Stan Math Library
4.9.0
Automatic Differentiation
|
return_type_t< T1, T2 > stan::math::lbeta | ( | const T1 | a, |
const T2 | b | ||
) |
Return the log of the beta function applied to the specified arguments.
The beta function is defined for \(a > 0\) and \(b > 0\) by
\(\mbox{B}(a, b) = \frac{\Gamma(a) \Gamma(b)}{\Gamma(a+b)}\).
This function returns its log,
\(\log \mbox{B}(a, b) = \log \Gamma(a) + \log \Gamma(b) - \log \Gamma(a+b)\).
See stan::math::lgamma() for the double-based and stan::math for the variable-based log Gamma function.
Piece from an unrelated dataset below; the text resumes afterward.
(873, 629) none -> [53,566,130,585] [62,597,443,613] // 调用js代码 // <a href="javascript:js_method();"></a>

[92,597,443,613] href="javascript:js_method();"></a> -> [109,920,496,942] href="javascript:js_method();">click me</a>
This function is numerically more stable than naive evaluation via lgamma.
\[ \mbox{lbeta}(\alpha, \beta) = \begin{cases} \ln\int_0^1 u^{\alpha - 1} (1 - u)^{\beta - 1} \, du & \mbox{if } \alpha, \beta>0 \\[6pt] \textrm{NaN} & \mbox{if } \alpha = \textrm{NaN or } \beta = \textrm{NaN} \end{cases} \]
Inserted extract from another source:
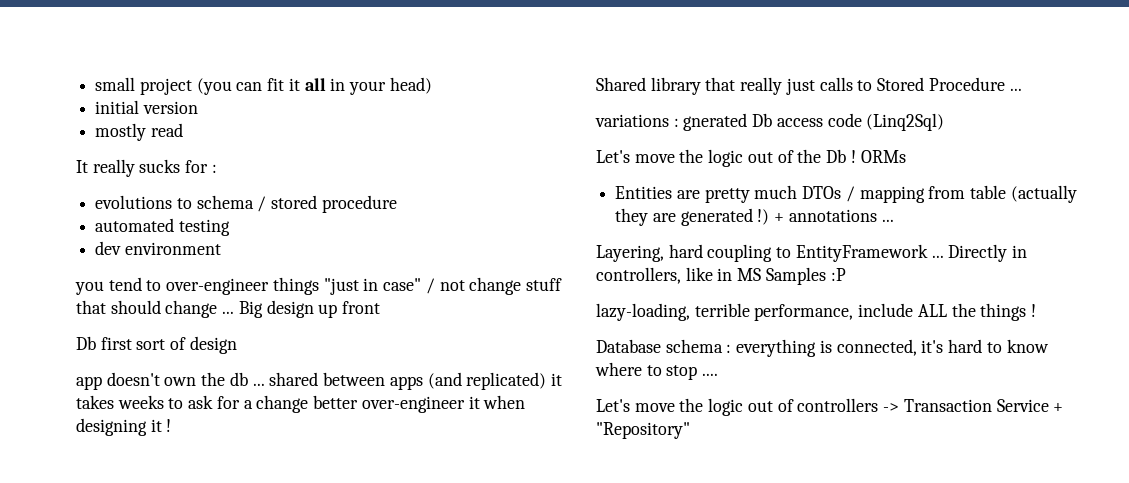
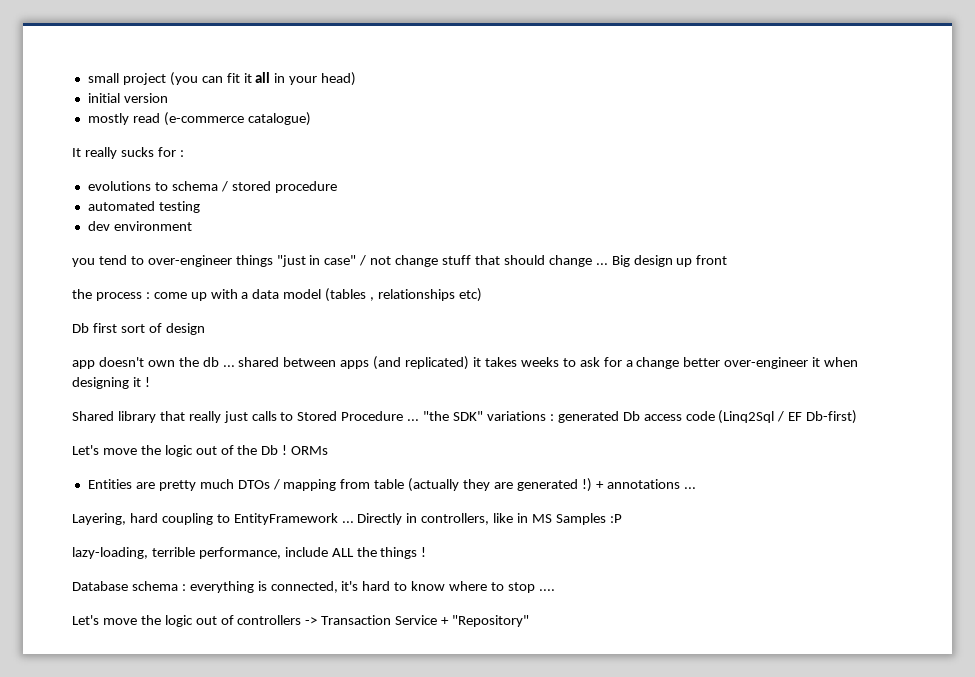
(183, 130) none -> [163,112,311,126] (e-commerce catalogue)
(381, 307) none -> [72,288,482,302] // the process : come up with a data model (tables , relationships etc)
(1022, 89) // -> [423,411,484,421] "the SDK"
[683,113,748,131] gnerated -> [557,411,619,423] generated
[866,113,945,131] (Linq2Sql) -> [718,410,858,424] (Linq2Sql / EF Db-first)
\[ \frac{\partial\, \mbox{lbeta}(\alpha, \beta)}{\partial \alpha} = \begin{cases} \Psi(\alpha)-\Psi(\alpha+\beta) & \mbox{if } \alpha, \beta>0 \\[6pt] \textrm{NaN} & \mbox{if } \alpha = \textrm{NaN or } \beta = \textrm{NaN} \end{cases} \]
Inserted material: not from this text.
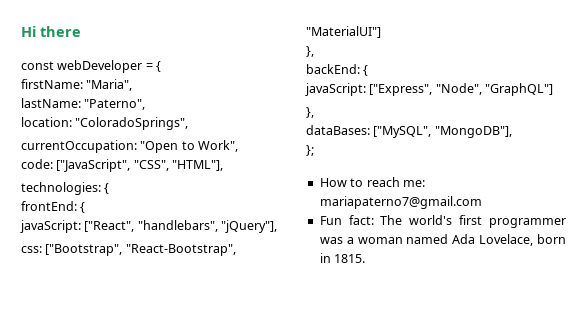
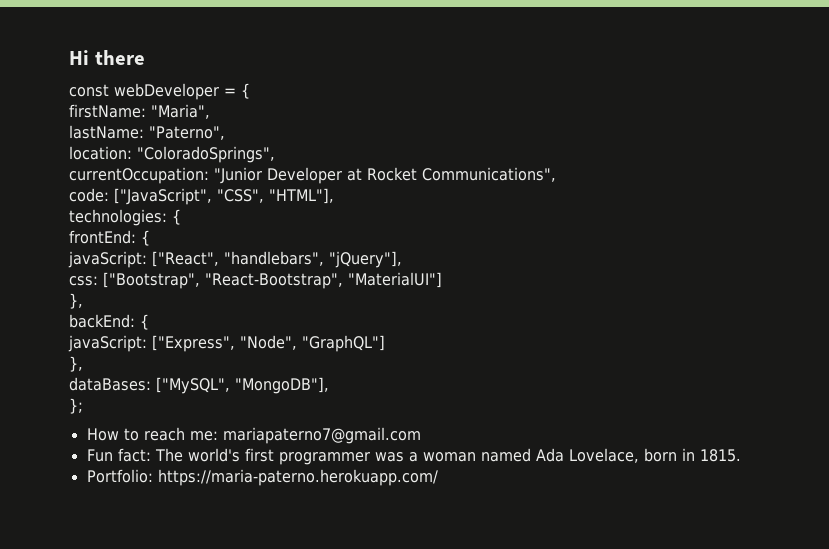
[140,140,239,153] "Open to Work", -> [214,167,556,184] "Junior Developer at Rocket Communications",
(366, 258) none -> [86,469,438,486] // Portfolio: https://maria-paterno.herokuapp.com/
\[ \frac{\partial\, \mbox{lbeta}(\alpha, \beta)}{\partial \beta} = \begin{cases} \Psi(\beta)-\Psi(\alpha+\beta) & \mbox{if } \alpha, \beta>0 \\[6pt] \textrm{NaN} & \mbox{if } \alpha = \textrm{NaN or } \beta = \textrm{NaN} \end{cases} \]
T1 | type of first value |
T2 | type of second value |
a | First value |
b | Second value |